Читаем Частная кара полностью

Стучит он недолго, потом сидит на бревнышках, ворчит на паклю, на кострец, который и за мотню набился. Ленивое вечернее солнце сентября греет ему крутую шею, и он сладко морщится от этого ласкового и тихого солнца.

Водка и мало не взяла его, но он устал от собственной доброты, оттого, что вот так без пользы для себя может стучать в стену, что его внимательно слушают: и потакают ему, от собственной свободной мысли.

Я сажаю вишню. И пока откапываю яму, пока вожу в тачке перегной и смешиваю его с землею, он, пуская колечками дым, следит за мной, благосклонно разрешает трудиться, но и видя в моих действиях какой-то только ему видимый недостаток.

Но когда я беру деревце и несу его к яме, он вдруг срывается с места и мчит ко мне, запрещающе размахивая руками:

— Не! Не! Разе так сеют! Погоди! Погоди, не так!..

И долго объясняет, как правильно надо «сеять», поскольку в этом деле он собаку съел. У него у самого был сад, да еще какой! В прошлом!..

Ничем не ограниченный простор


Передо мною неограниченный простор. И даже там, где море смыкается с небом, нет границы. Там есть нечто, что давным-давно я называю словом — запредель. Ее невозможно определить глазом, запредель ощущаешь всем существом, таинственно погружаясь в нее, словно бы растворяясь в ней.

Отсюда я не вижу берега, тесно застроенного бетонными кубами пляжного комплекса, заставленного лежаками, на которых с утра, если светит солнце, распластаны людские тела то буквой «А», то восклицательным знаком, но чате всего жирной запятой. Но отсюда, с лоджии, вознесенной на двенадцатый этаж современного здания, полулежа в мягком удобном шезлонге, я не вижу берега, и передо мной только простор, только небо, море и вечность, которой нет никакого дела ни до нашего, ни до прошедшего, ни до будущего времени. И мысли мои в этом просторе ничем не ограничены и свободны.

Кажется, задремал...

А может быть, воспарил в мыслях и совершил полет туда, в не ограниченный ничем простор, в небо, в море, в запредель.
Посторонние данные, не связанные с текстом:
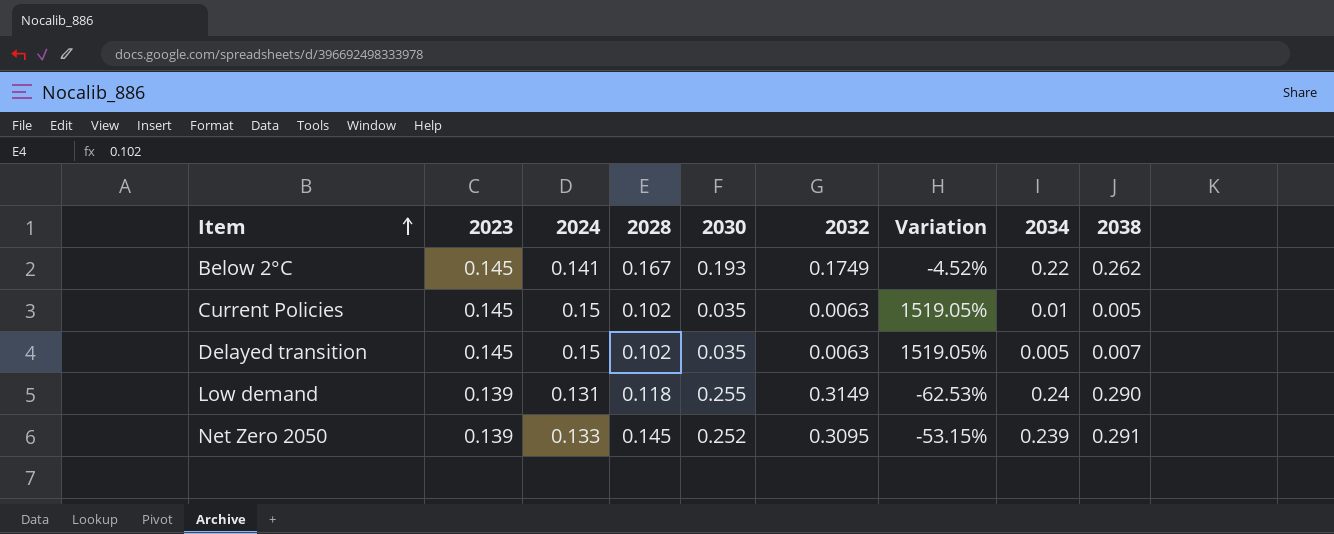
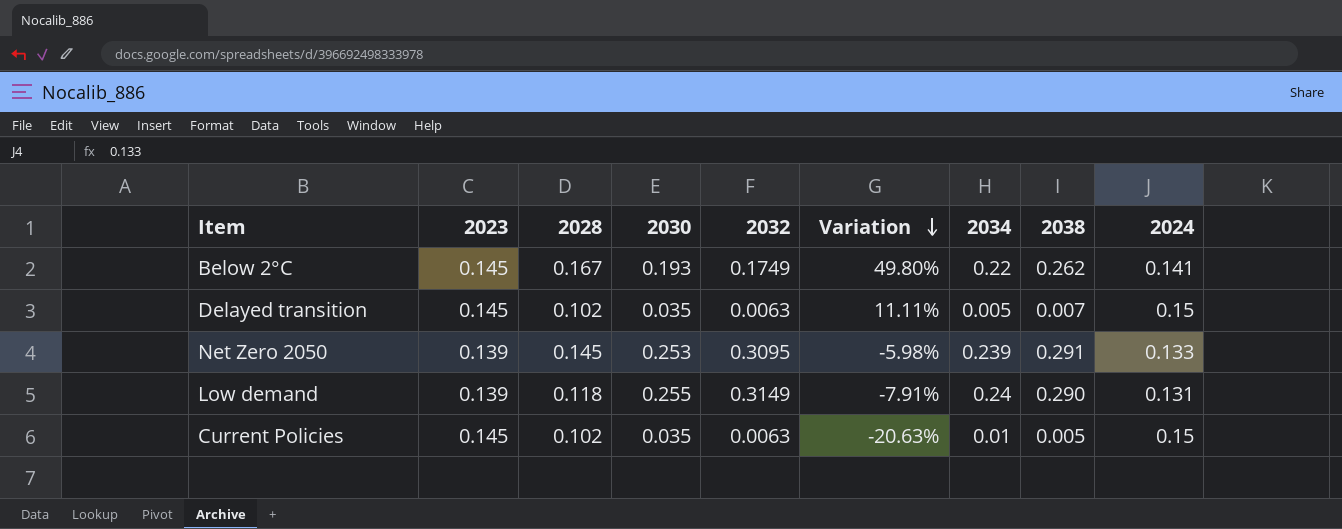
row order: Item ascending -> Variation descending
column Variation | formula: ([2028] - [2032]) / [2032] -> ([2038] - [2032]) / [2032]
column 2024 | position: 3 -> 9
Net Zero 2050 | 2030: 0.252 -> 0.253

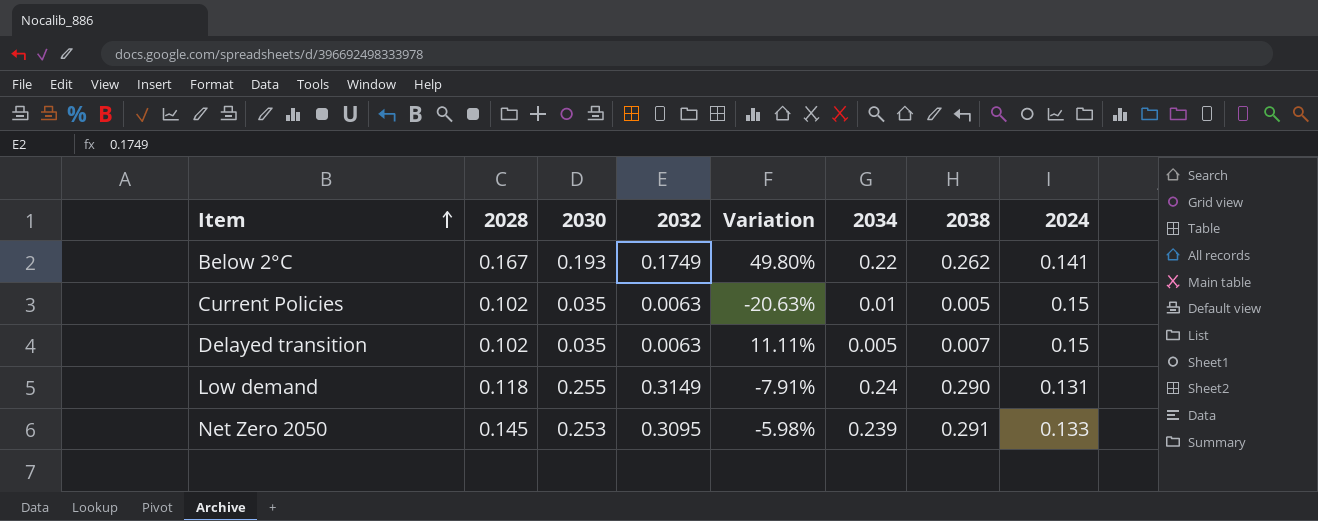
row order: Variation descending -> Item ascending
column 2023 | position: 2 -> none

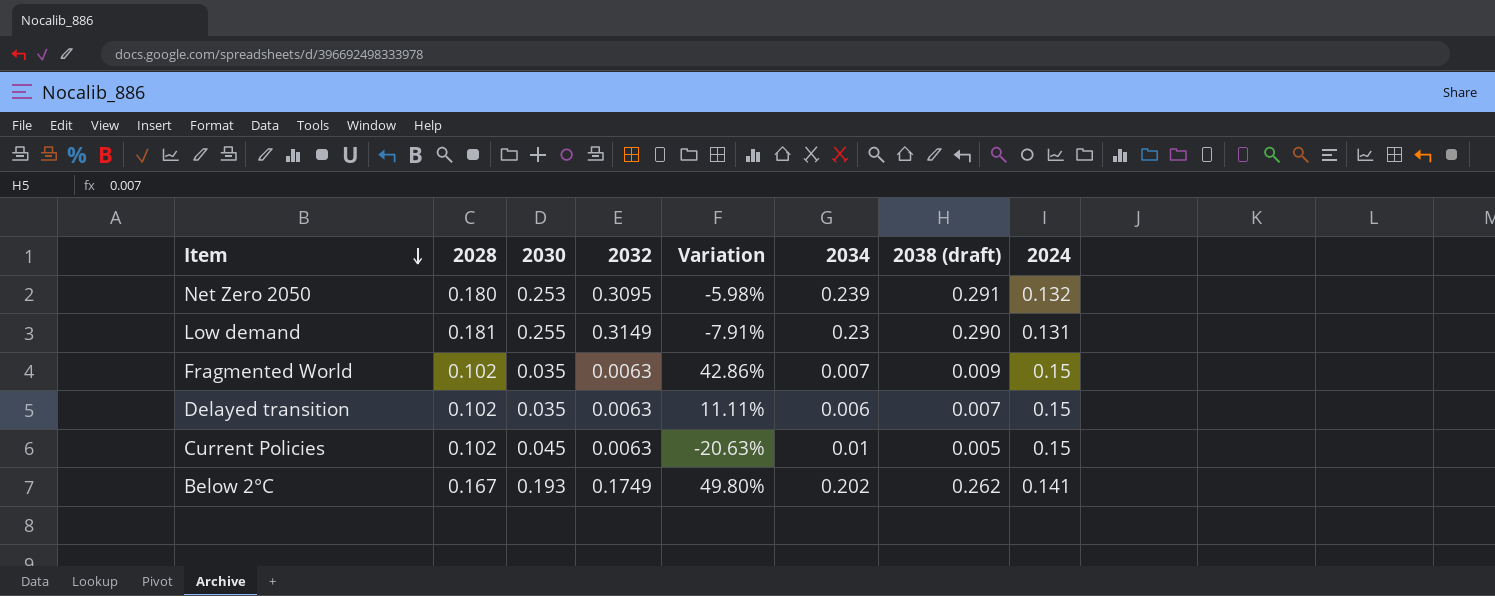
row order: Item ascending -> Item descending
column name: 2038 -> 2038 (draft)
Net Zero 2050 | 2028: 0.145 -> 0.180
Net Zero 2050 | 2024: 0.133 -> 0.132
Low demand | 2028: 0.118 -> 0.181
Low demand | 2034: 0.24 -> 0.23
row Fragmented World: none -> 0.102 | 0.035 | 0.0063 | 42.86% | 0.007 | 0.009 | 0.15
Delayed transition | 2034: 0.005 -> 0.006
Current Policies | 2030: 0.035 -> 0.045
Below 2°C | 2034: 0.22 -> 0.202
Старый ворон вдруг вынырнул откуда-то: серый клюв чуть-чуть приоткрыт, одно крыло недвижимо поднято, и перья на нем растопырены, как пять пальцев на человеческой ладони, ищущей опоры, другое крыло едва заметно совершает мягкие движения, ворон косо скользит и упадает, и словно крохотная дырочка — светлый вороний глаз.

Ворон не оскорбляет простора, и чайки у самой воды, жирные и ленивые тут, и крохотные теплоходы, движущиеся по прямой, и обтекаемое белое тело «ракеты», совершающей ежедневные рейсы по расписанию, и острые плавники пасущихся дельфинов — все это равноценно вбирает в себя эта вот вечность, позволяя быть.

Море порою до того тихое, что в нем, как в чистом тонком льду, отражаются теплоходы и слышится знакомый сибирский шум большой шуги.

Прошел легкий глиссерок на подводных крыльях, и мне вспомнилось, как точно такой же наделал много шума на Азовском море под Таганрогом; не знаю, что там получилось, но глиссер вдруг оказался без рулевого, скорее всего, тот просто-напросто выпал. Был жаркий июльский воскресный день. Прогулочные катера летали по бухте, на рейде стоял красавец электроход, сновали беспечные моторки, шлепали плицами водные велосипеды, несколько яхт плавно совершали движение. И вдруг в эту воскресную праздничность летнего дня, в это движение, на первый взгляд бестолковое, но все-таки в какой-то мере сдерживаемое разумом, ворвалась необузданная стихия слепой скорости.

Мне приходилось видеть в своей жизни необъезженных скакунов, которых отлавливали в степи, чтобы приучить к узде, пляски заарканенного вольного оленя и жестокое буйство дикого верблюда, когда его брали в полон целым аилом люди; я наблюдал необузданную силу сохатого, раненного неверной рукой браконьера, и стремительный галоп куланов, сравнимый, пожалуй, только с диким шквалом, но во всем этом была, я бы сказал, осознанность живого, оспаривающего свое место под солнцем. Каждый в том, подчас роковом и кошмарном, движении был частью природы, частью живого и нужного, необходимой каплей в океане вечности.

А там, в Таганрогской бухте, я впервые столкнулся с движением, которое поразило меня своей тупой направленностью в никуда, своей непричастностью ко всему живому, своей сокрушающей силой не во имя чего.